4/16/2009

Nothing's perfect

So while having a heart to heart today with the roomie (we're kinda talking again...long story short: she did something really shitty to me to make up for the bf being there all the time) because both the boys were gone we discovered we are very much alike when it comes to our relationships, it's kinda scary.

1. We both can't discuss things with our bfs that we disagree with them on. It's frustrates us, gets us no where and ends up making us have to take a 15 minute breather in our closets (they are quite spacious).

2. We like to pick fights. I almost made him sleep in the closet last night because he went to go help some friends and didn't come back until 3:30am. I was pissed. I wouldn't let him touch me. He almost slept in my closet.

3. We get angry at them when they over commit themselves aka both have sports that have start (mine: baseball hers: golf) and they disappear. At least her bf comes back when the sun goes down. Mine doesn't start until I get off of work.

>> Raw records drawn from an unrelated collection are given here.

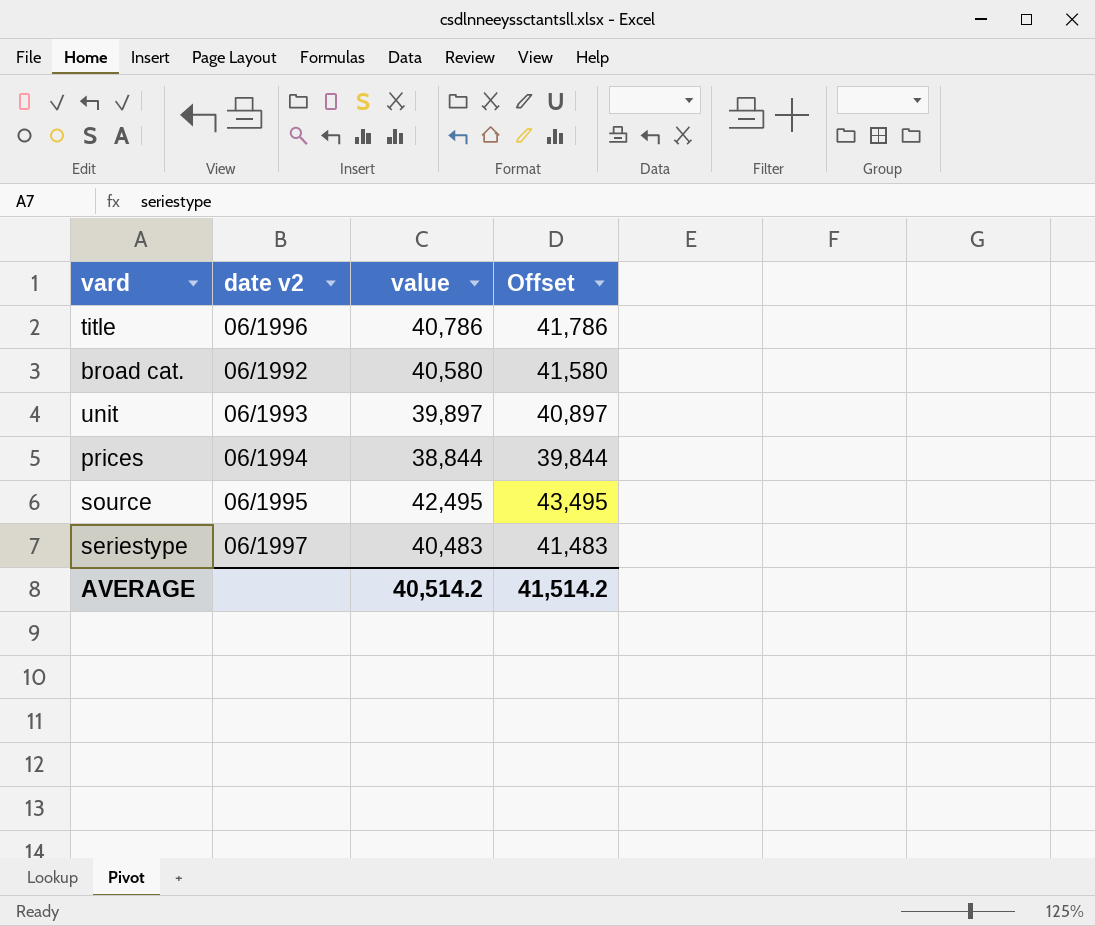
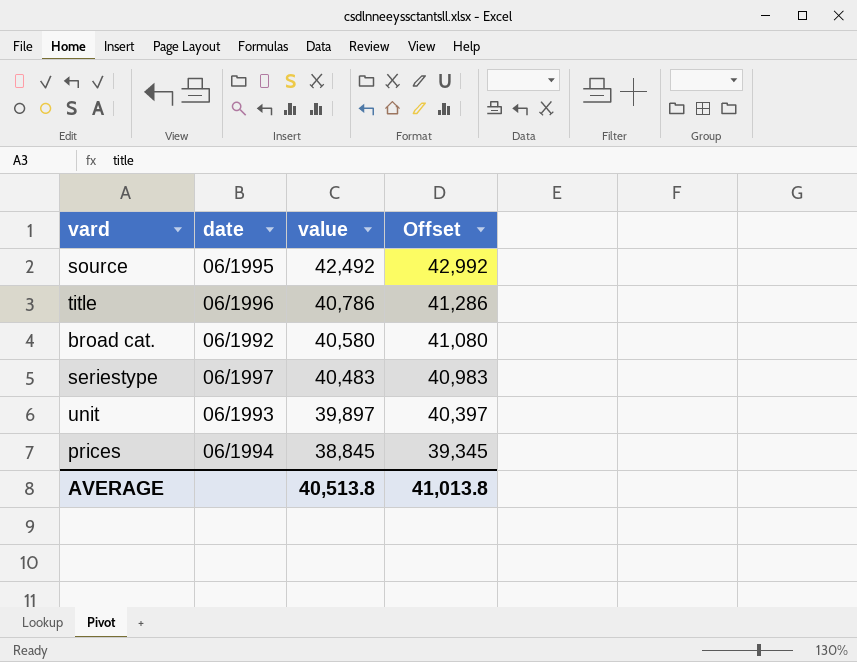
row order: none -> value descending
column name: date v2 -> date
column Offset | formula: [value] + 1000 -> [value] + 500
source | value: 42,495 -> 42,492
prices | value: 38,844 -> 38,845
AVERAGE | value: 40,514.2 -> 40,513.8
AVERAGE | Offset: 41,514.2 -> 41,013.8

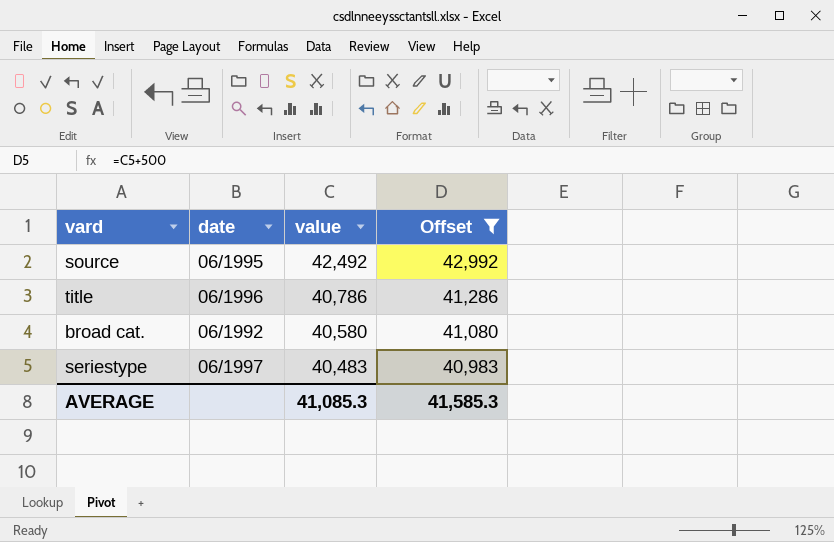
filter: none -> Offset >= 40,983
AVERAGE | value: 40,513.8 -> 41,085.3
AVERAGE | Offset: 41,013.8 -> 41,585.3

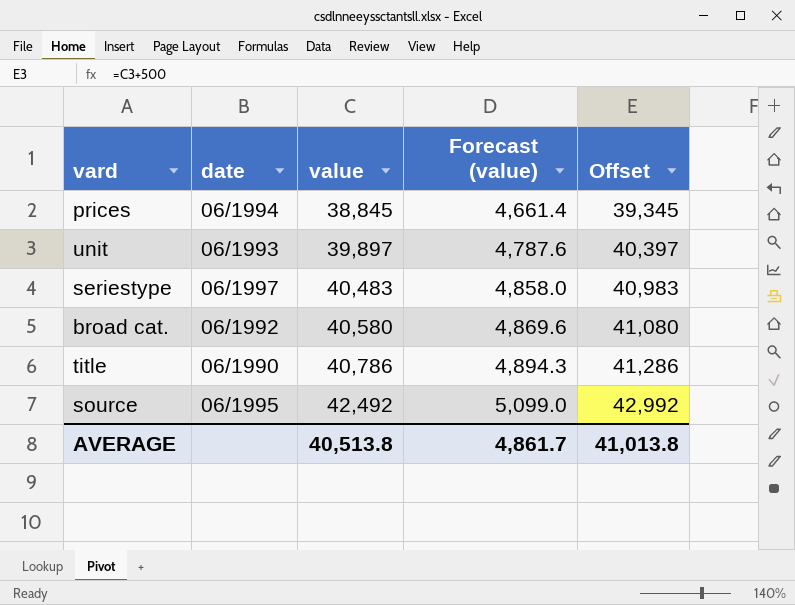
filter: Offset >= 40,983 -> none
row order: value descending -> value ascending
column Forecast (value) | formula: none -> [value] * 0.12
title | date: 06/1996 -> 06/1990
AVERAGE | value: 41,085.3 -> 40,513.8
AVERAGE | Offset: 41,585.3 -> 41,013.8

4. They both either text or recieve texts (mine gets them but doesn't respond) to ex gfs. It drives us crazyyyyyyy. I personally get really enraged I have fantasies about grabbing the phone locking myself in the bathroom and giving the stupid girl a piece of my mind. Seriously, this one ex occasionally texts him at 5am and has to hold me back from grabbing is phone and screaming at her. She keeps texting him (yeah, I've snooped and read them) about how he lied to her (I confessed about snooping and got the whole story...from him mom lol..and then him) and she's so much better than him now and how his new gf (ME) looks like she has down syndrome. Don't even get my started on that comment she kept making because seriously that is so not cool on so many levels. I pretty much want her to start the car in a closed garage or something.

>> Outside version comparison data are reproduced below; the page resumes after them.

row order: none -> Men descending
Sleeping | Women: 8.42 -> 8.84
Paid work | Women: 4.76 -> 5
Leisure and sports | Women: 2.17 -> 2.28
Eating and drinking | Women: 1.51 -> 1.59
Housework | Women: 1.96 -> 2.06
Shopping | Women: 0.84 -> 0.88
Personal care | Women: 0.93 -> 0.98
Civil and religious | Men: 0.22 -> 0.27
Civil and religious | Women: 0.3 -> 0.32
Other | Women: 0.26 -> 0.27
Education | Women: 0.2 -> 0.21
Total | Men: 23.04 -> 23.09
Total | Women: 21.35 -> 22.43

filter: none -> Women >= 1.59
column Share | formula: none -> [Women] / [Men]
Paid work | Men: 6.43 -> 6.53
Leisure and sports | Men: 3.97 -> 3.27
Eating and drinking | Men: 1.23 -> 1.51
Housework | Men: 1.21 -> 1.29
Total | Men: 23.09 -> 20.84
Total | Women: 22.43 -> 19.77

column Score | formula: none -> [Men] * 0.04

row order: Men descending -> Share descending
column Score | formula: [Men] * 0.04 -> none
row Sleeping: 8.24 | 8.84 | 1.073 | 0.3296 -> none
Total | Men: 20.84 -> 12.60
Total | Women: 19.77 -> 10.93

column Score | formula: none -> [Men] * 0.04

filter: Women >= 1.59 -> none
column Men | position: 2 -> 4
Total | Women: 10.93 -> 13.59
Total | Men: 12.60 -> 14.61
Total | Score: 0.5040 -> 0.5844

Gosh, from all of this it seems like I'm in the worse relationship ever. Don't get me wrong though I love him. I know it hasn't been that long (2 months), but with all the shit we've been through already...how can I not? He does treat me right (had dinner cooked for me by the time I got home from work yesterday), buys me little things, always tells me I'm beautiful once a day (he owes me that one today) and calls me at least once a day while I'm at work. There's been some talk about living together (it's just economically smarter since we're always together) when our leases are up. I don't know if it will work out, but we're going to try. At least then I won't have to worry about getting up and unlocking the door late at night for him.